У меня была одна купюра, на сигареты, но я, не раздумывая ни секунды, положила её поверх монет — хиппарь пел о любви и свободе, голос его, отталкиваясь от стен перехода, от перекрытий, катился крупными волнами по моим барабанным перепонкам, по телу катился, голос вытолкнул меня из тела, я оказалась над переходом, над проводами, за которые смешно цеплялись троллейбусные рога. Я была любовь в тот миг, я была свобода.
Что сигареты, настреляю, думала я, вернувшись в тело. Сигареты ничто, когда есть любовь и свобода. Настреляю.
Шмяк. Промеж глаз, похожих на засаленные чёрные агаты в серебряных перстнях, какие носят мужчины за сорок, чтобы казаться не то благополучными и успешными, не то всесильными магами.
Бывший хиппарь падает, девушка-стебелёк беззвучно рыдает, оставшиеся панки вздымают грудные клетки под белыми манишками:
Так выпьем же, други, за нас, и за Север,
И за боевого песца.
Перезарядила я быстро, но панки закончились. Там, где они только что демонстрировали силу и красоту коллективного а капелльного вокала, возник Киркоров. Я перекрестилась, отвернулась, ствол циркульно очертил широкий полукруг.

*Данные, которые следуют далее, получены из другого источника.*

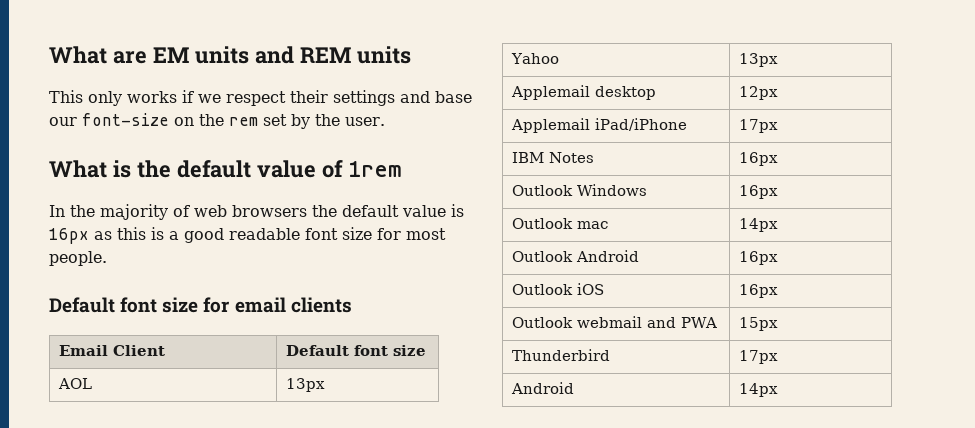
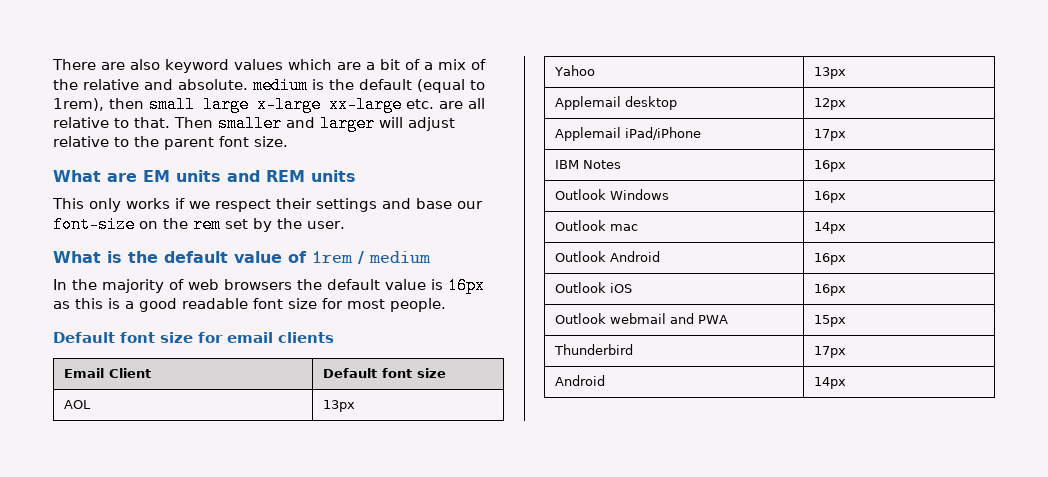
+ There are also keyword values which are a bit of a mix of the relative and absolute. medium is the default (equal to 1rem), then small large x-large xx-large etc. are all relative to that. Then smaller and larger will adjust relative to the parent font size.
- What is the default value of 1rem
+ What is the default value of 1rem / medium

В прицеле спокойная упитанная белочка, улыбаясь, тащила зелёный помидор.
— Менты, — сказала белочка безо всякого выражения.
— Открывайте, полиция! — белёсый сержант пытается общаться с калиткой, которая, будучи юной и свежей, видала прижизненного Сталина в кинохронике.

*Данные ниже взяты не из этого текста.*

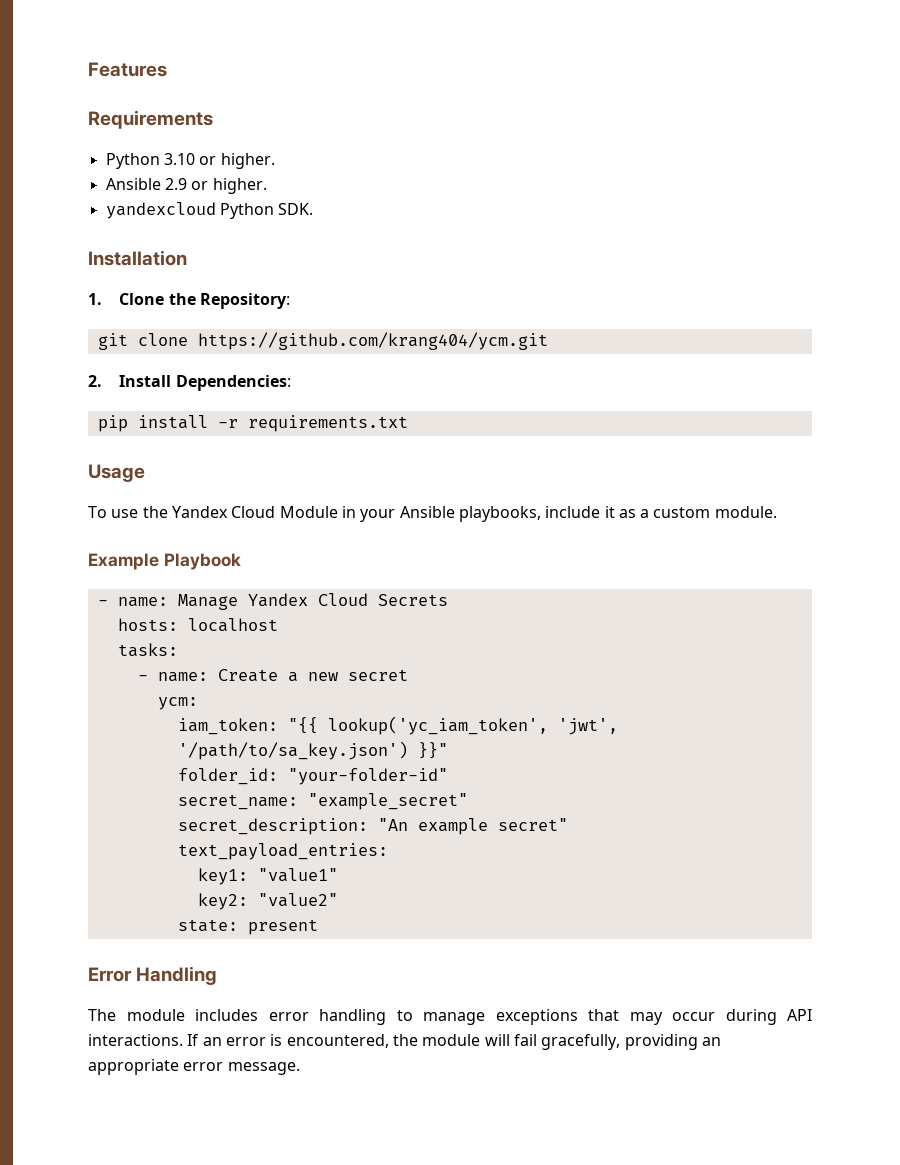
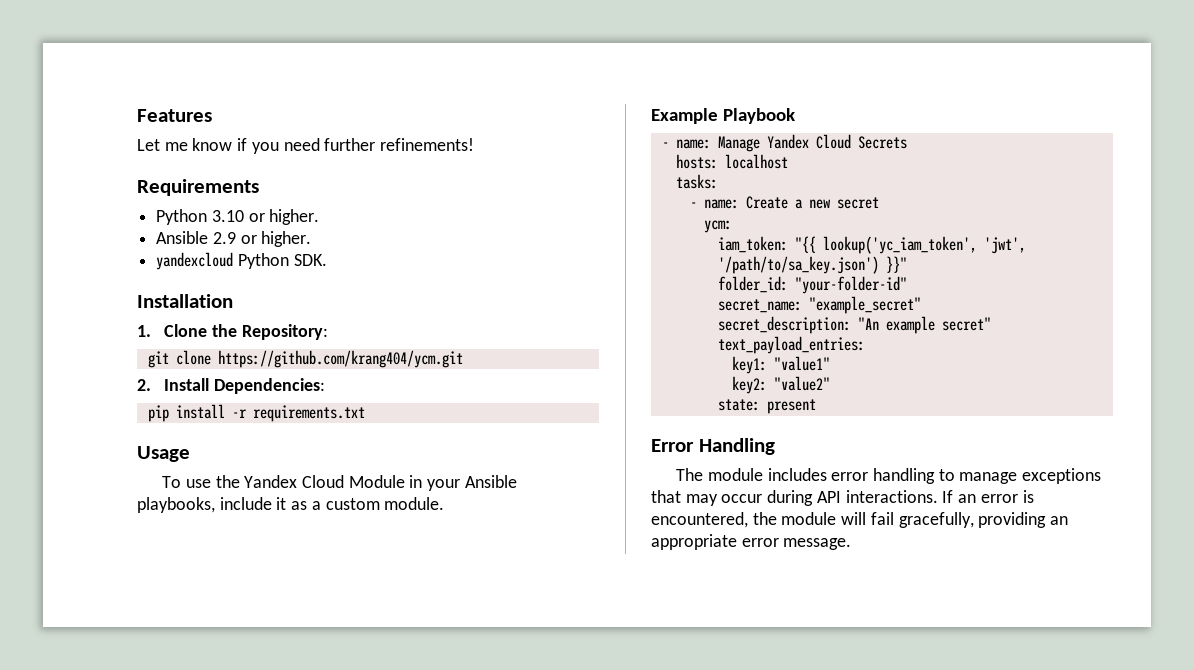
+ Let me know if you need further refinements!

Я досылаю патрон в патронник, степенно иду по двору, аккуратно отодвигаю щеколду.
— Доброе утро. Чем обязана? — приветливо улыбаюсь сержанту, и дуло винтовки приветливо улыбается ему, и спусковой крючок, он сам по себе улыбка, и палец на спусковом крючке улыбается приветливо.

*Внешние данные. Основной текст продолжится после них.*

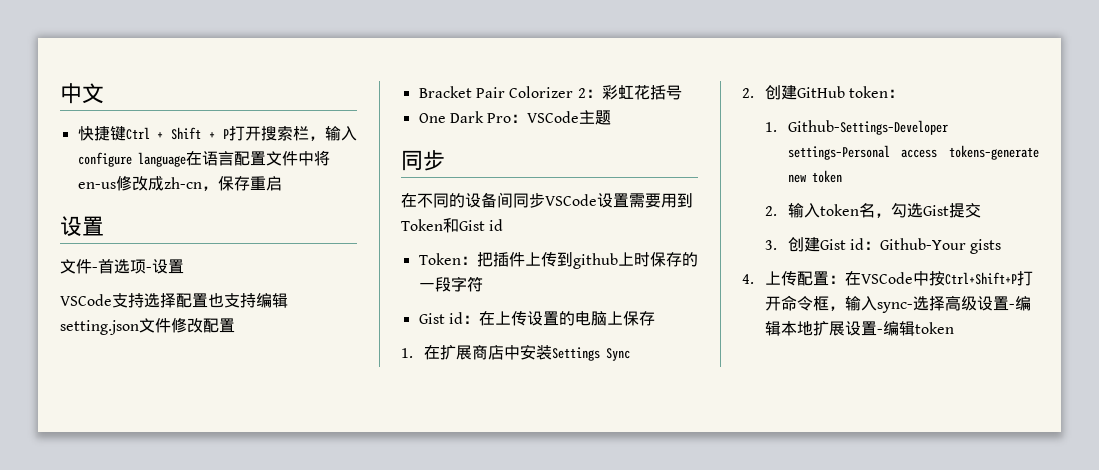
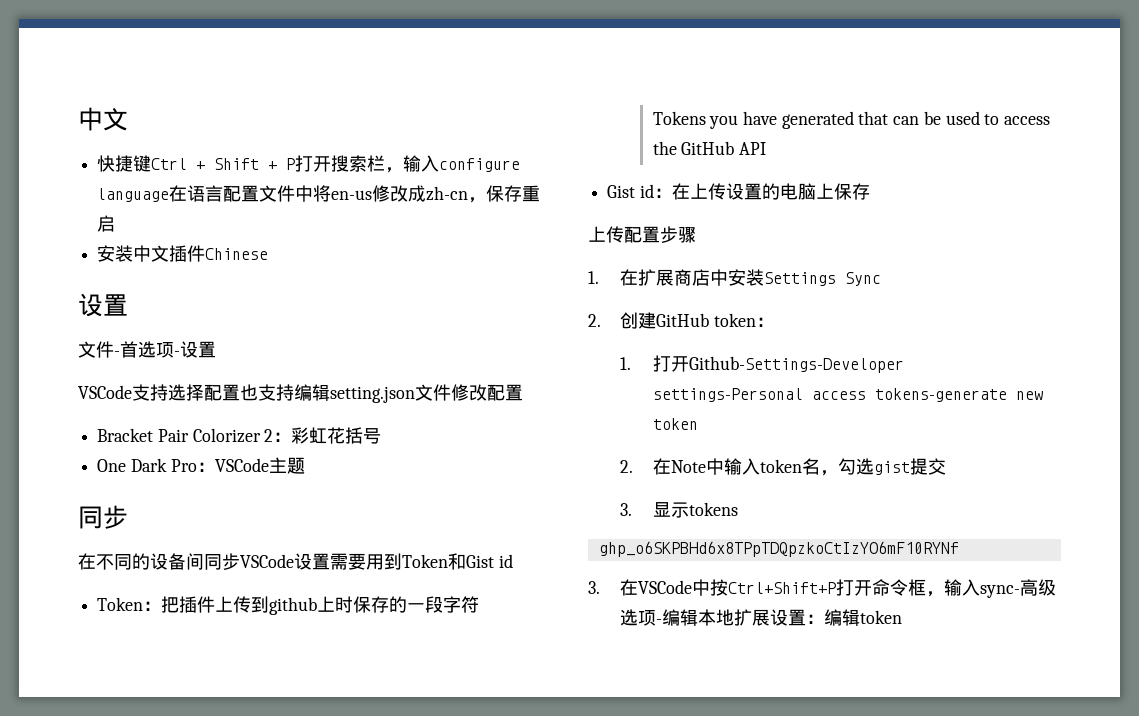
+ 安装中文插件Chinese
+ Tokens you have generated that can be used to access the GitHub API
+ 上传配置步骤
- 1. Github-Settings-Developer settings-Personal access tokens-generate new token
+ 1.打开Github-Settings-Developer settings-Personal access tokens-generate new token
- 2.输入token名，勾选Gist提交
+ 2.在Note中输入token名，勾选gist提交
- 3.创建Gist id：Github-Your gists
- 4.上传配置：在VSCode中按Ctrl+Shift+P打开命令框，输入sync-选择高级设置-编辑本地扩展设置-编辑token
+ 3.显示tokens
+ 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
+ 3.在VSCode中按Ctrl+Shift+P打开命令框，输入sync-高级选项-编辑本地扩展设置：编辑token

— Извините, что разбудил, — белёсый сержант розовеет почти юным заспанным лицом, — у вас водички не будет?
Почему всё, что где-то когда-то происходит, происходило, произойдёт, люди соотносят с собой? Каждый считает, что именно он и был одним из тех восемнадцати легендарных атомов углерода, что три с половиной миллиарда лет назад волшебным образом составились в правильном порядке чтобы образовать первые жирные смешанные кислоты, ставшие впоследствии первыми клеточными мембранами. Каждый человек глубоко уверен в том, что панспермические живые клетки, прилепившись к метеоритам, достигли Земли исключительно для того, чтобы каждый из людей мог считать себя важным до такой степени, чтобы центрировать на себе всё, включая жаждущего розового сержанта, который вместо того, чтобы искать злодея, проникшего на участок Устиновны и похитившего газонокосилку вопреки двум здоровенным псам, сожрал в машине колечко Краковской, полбуханки хлеба, запил дюшесом, выпустил на волю метилмеркаптанового дракона, отъехал в лесок и проспал два часа.
— Эй, вы не проснулись что ли? Водички не будет? — смесь смущения и наглости в голосе сержанта, забавная и в то же время отвратная какая-то, никак не поспособствовала тому, чтобы выражение моего лица поменялось — улыбка осталась максимально приветливой.
Шмяк. Белочка потащила в нычку уже второй зелёный помидор. Шмяк, тьфу ты Господи, тоже мне, Тонька-пулемётчица, ну зачем я несу стакан с водой этому идиоту в мятой серой робе? Шмяк ведь, и все дела, но жалко его, пить кочет, до магазина-то минут семь ехать, как он, бедненький, семь минут без воды.
Шмяк. Яблоко упало на сырую клубничную грядку. Шмяк, шмяк. Яблоки падают.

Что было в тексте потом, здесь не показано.